話がそれて失礼しました。お勧めの章としては、第6章"What do we mean by ability differences?"をピックアップ。可能性として1%もない話ですが私が教員だったらこの章から授業を展開したいと思う。この章の中では、著者が数年前に日本における障害児教育環境について研究した内容も記述されていて、ぜひここだけでも読んで頂ければ井の中の蛙大海を知る的感覚とでもいうのか、世界にどう分析されているのか?という視点で日本を垣間見ることができる。

●個人的な見解と、その他いろいろ
幼稚園・保育園から少なくとも義務教育を修了するまで、Diversity&Inclusion(以下、D&I)を認識した教育や環境設定が日本にも必要だと感じている(いや、本当はそんなに親切なことせず放置すればいいと思っているのだけど、民族数少な目の島国がゆえにごちゃまぜの種類が少ないことでの中途半端ごちゃまぜ感がまた別の課題を産んでいて、正確に言うと教育現場を仕事場にしている人にD&Iのラーニングがあるほうがベターだと考えているということです)。

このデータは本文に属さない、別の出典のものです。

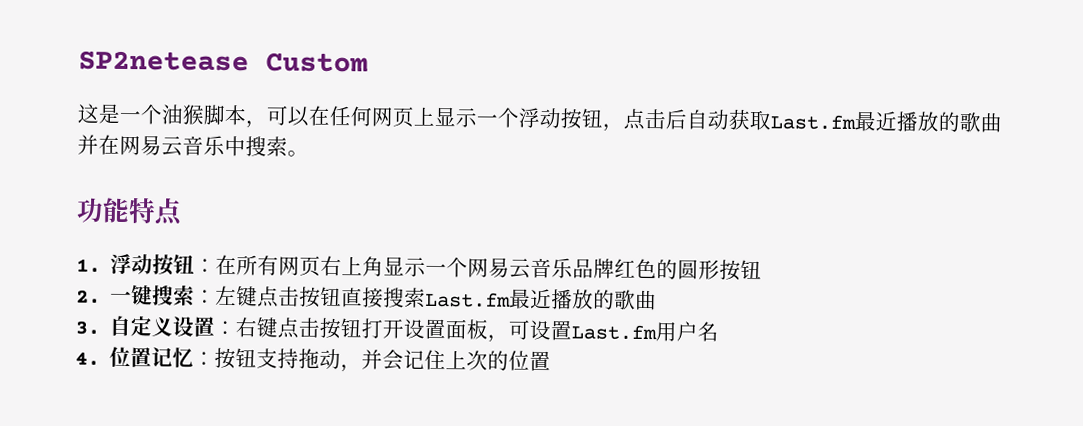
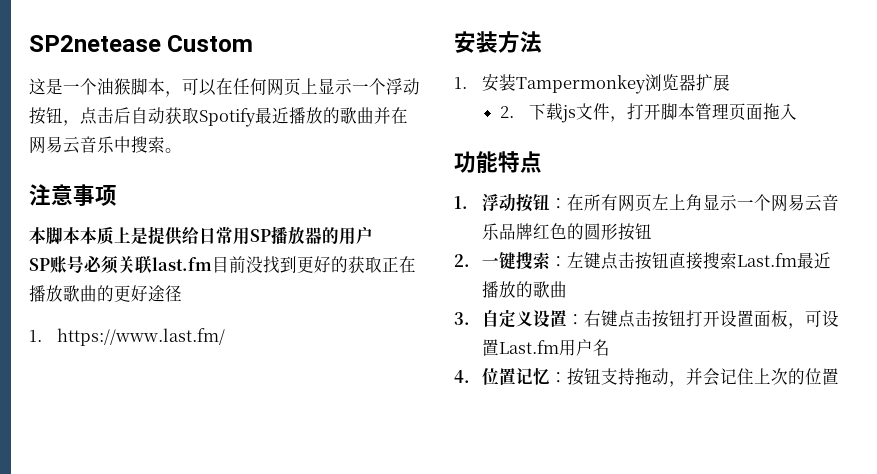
- 这是一个油猴脚本，可以在任何网页上显示一个浮动按钮，点击后自动获取Last.fm最近播放的歌曲并在网易云音乐中搜索。
+ 这是一个油猴脚本，可以在任何网页上显示一个浮动按钮，点击后自动获取Spotify最近播放的歌曲并在网易云音乐中搜索。
+ 注意事项
+ 本脚本本质上是提供给日常用SP播放器的用户
+ SP账号必须关联last.fm目前没找到更好的获取正在播放歌曲的更好途径
+ 1. https://www.last.fm/
+ 安装方法
+ 1.安装Tampermonkey浏览器扩展
+ 2.下载js文件，打开脚本管理页面拖入
- 1.浮动按钮：在所有网页右上角显示一个网易云音乐品牌红色的圆形按钮
+ 1.浮动按钮：在所有网页左上角显示一个网易云音乐品牌红色的圆形按钮

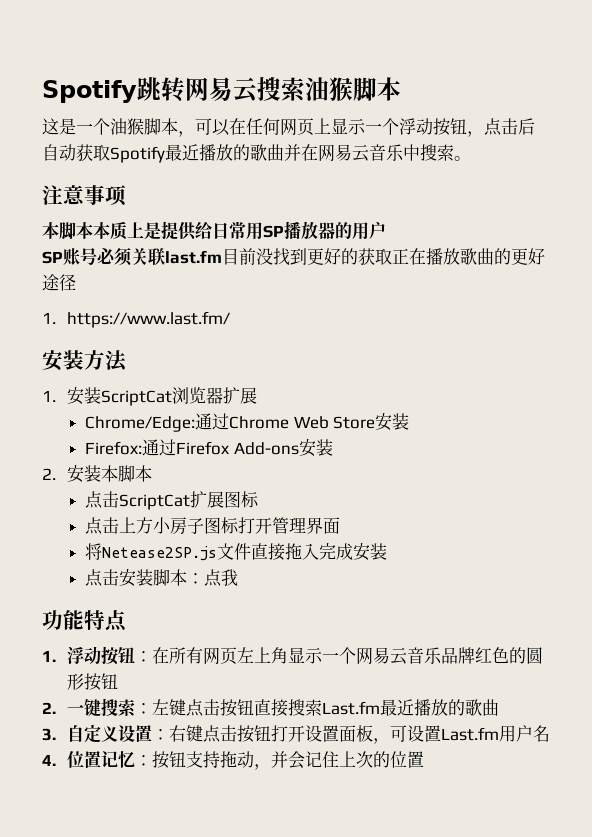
- SP2netease Custom
+ Spotify跳转网易云搜索油猴脚本
- 1.安装Tampermonkey浏览器扩展
+ 1.安装ScriptCat浏览器扩展
- 2.下载js文件，打开脚本管理页面拖入
+ Chrome/Edge:通过Chrome Web Store安装
+ Firefox:通过Firefox Add-ons安装
+ 2.安装本脚本
+ 点击ScriptCat扩展图标
+ 点击上方小房子图标打开管理界面
+ 将Netease2SP.js文件直接拖入完成安装
+ 点击安装脚本：点我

ただこれまでいろんな方と話した印象としては、各教育機関(学校単位)の自発的活動に委ねられているところが大きいように感じていて、ただでさえ忙しい教員達が、D&Iナレッジを総論的に蓄え、自校のニーズに合わせた(例えば障害児がいる、外国からの転入生が多いなど)各論研究を行い、生徒たちの環境作り、学習、体験の企画などできるのでしょうか。
公立校で、海外からの転入生が非常に多く、日本語のフォローアップ授業を実施したり、外国籍で日本語を話せない生徒の親向けにクラスを持っている学校を知っているけれど、それはおそらくかなり緊急性の高いケースであって、これを国内で一般的に実施するのはハードルが高いと思う。一方、私立校であれば、学校の掲げる教育思想に基づく一部のD&I教育はプログラム化されているけれど、場合によっては意図的に偏ることもある。

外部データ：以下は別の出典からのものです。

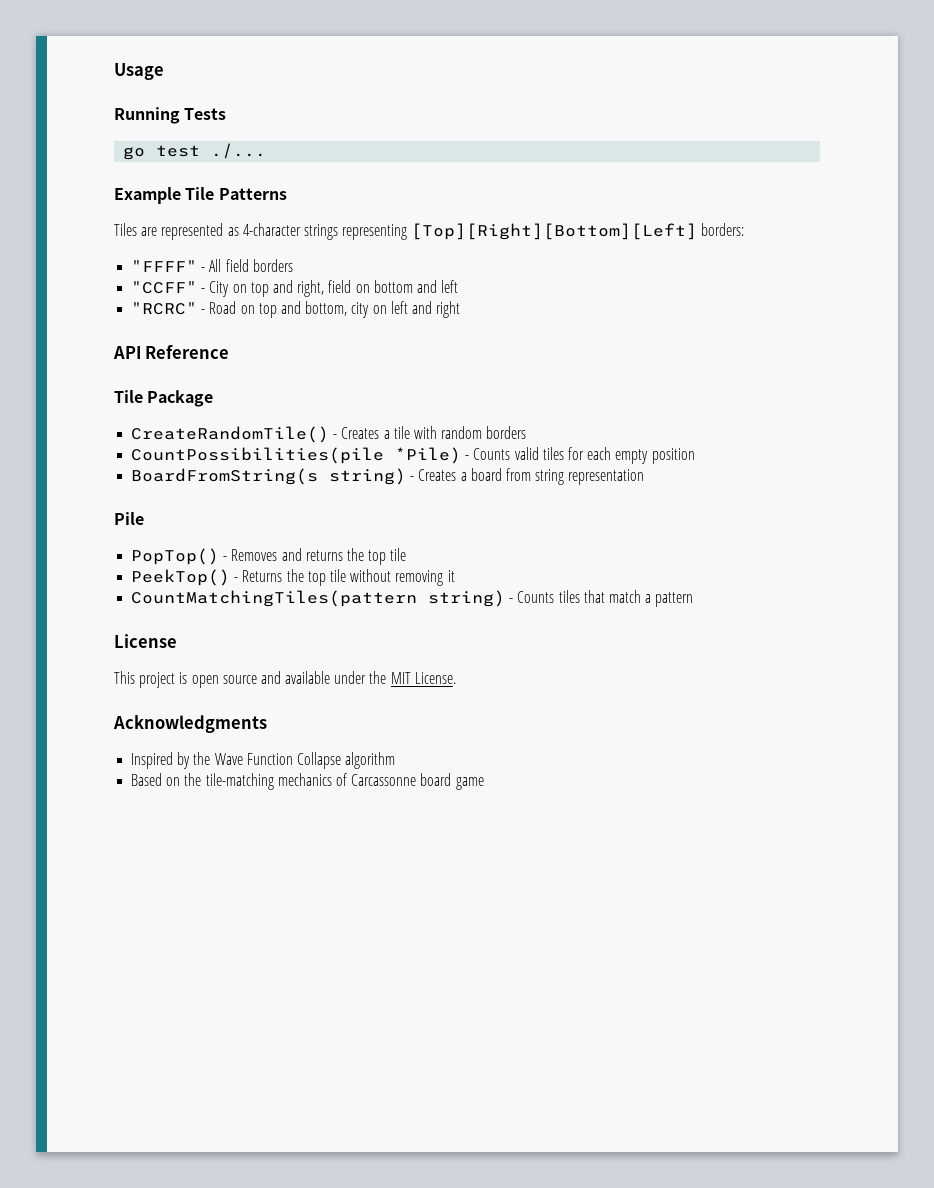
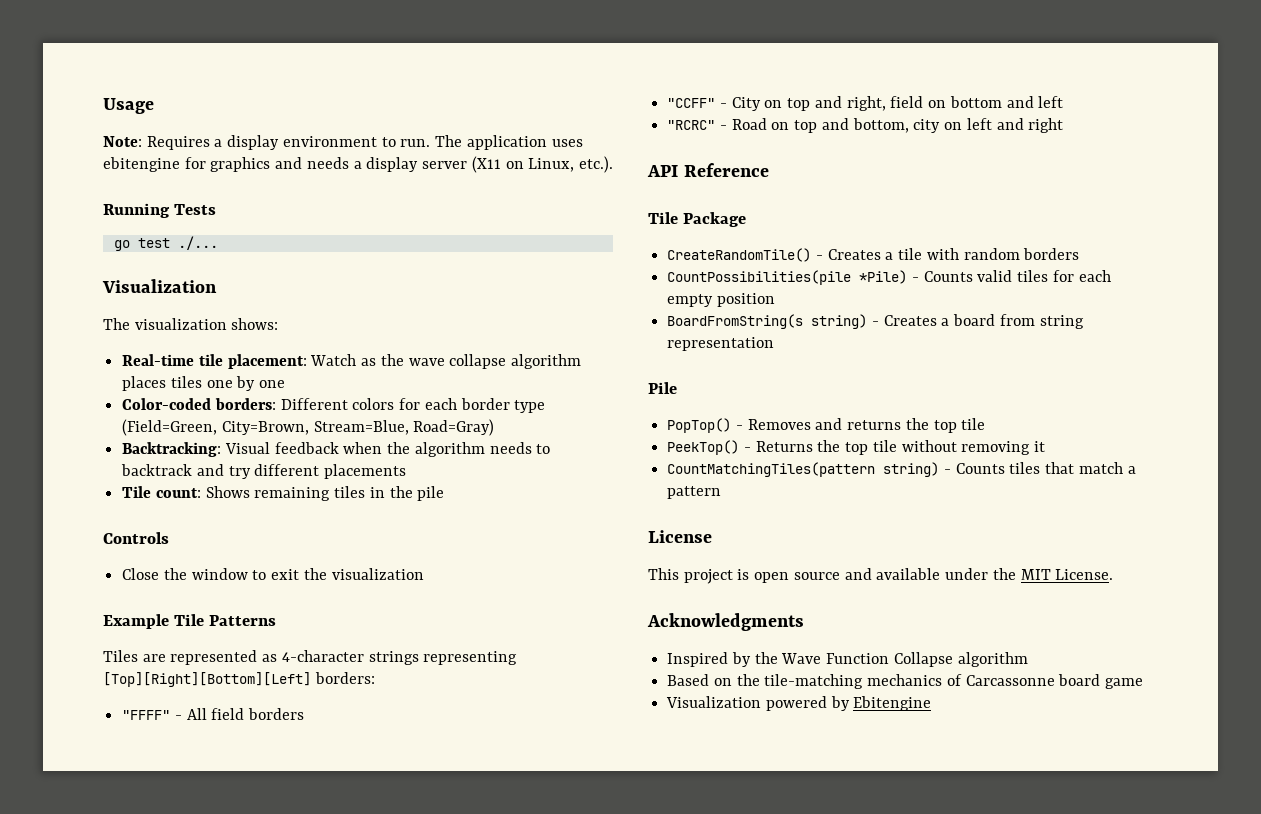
+ Note: Requires a display environment to run. The application uses ebitengine for graphics and needs a display server (X11 on Linux, etc.).
  go test ./...
+ Visualization
+ The visualization shows:
+ Real-time tile placement: Watch as the wave collapse algorithm places tiles one by one
+ Color-coded borders: Different colors for each border type (Field=Green, City=Brown, Stream=Blue, Road=Gray)
+ Backtracking: Visual feedback when the algorithm needs to backtrack and try different placements
+ Tile count: Shows remaining tiles in the pile
+ Controls
+ Close the window to exit the visualization
+ Visualization powered by Ebitengine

例えばキリスト教系の中高に通った私は、①障害者自立施設と合同での授業などがあり、②学校として東南アジア諸国のこどもたちの教育サポートをしたり(事前に地域の貧困問題を学び、生徒全員が里親のような形でボランティアや募金活動を通じてコミュニケーションする)、③校内のボランティアグループに属して、東京都障害者スポーツ大会のサポート、点字翻訳、本の音声化、手話などの活動があり、④生徒会としてもタイの教育委員会と多文化教育に関するディスカッションをする機会を与えられるなど、かなり色々経験したはずなのに、一切LGBTに関する情報は与えられず、意図的だなと思うほど避けられていた。
そして、当然の如く当事者として悩んでいる生徒は存在していて、たまに屋上につながる人目につかない階段で相談を受けたりすると、自分自身の性と向き合うことの悩み、先生や同級生、親に話せない悩みに加え別のレイヤーで恋愛の悩みまで抱えていて「おお、ザ・思春期だねええ!」と言う感じだった。話は真面目に聞いたけれど、どんなときも深刻になりすぎないことは大事。

結論、「まあいろいろあるけど、悩まなくてOK」ぐらいのメッセージはどこの学校に掲げていていいんじゃないだろうかと感じていた。

話がつきなさそうなのでこのぐらいで一度止めよう。
この手の話がしたい方、「この本貸して(普段会える方で)」という方がいらしたらご連絡をお待ちしております。

*Writing BGM

今日は、「あ、私、同世代と聴いている音楽の年代が違うんだ」って強く感じさせられた日だった。今夜も、70年代で最高だぜ。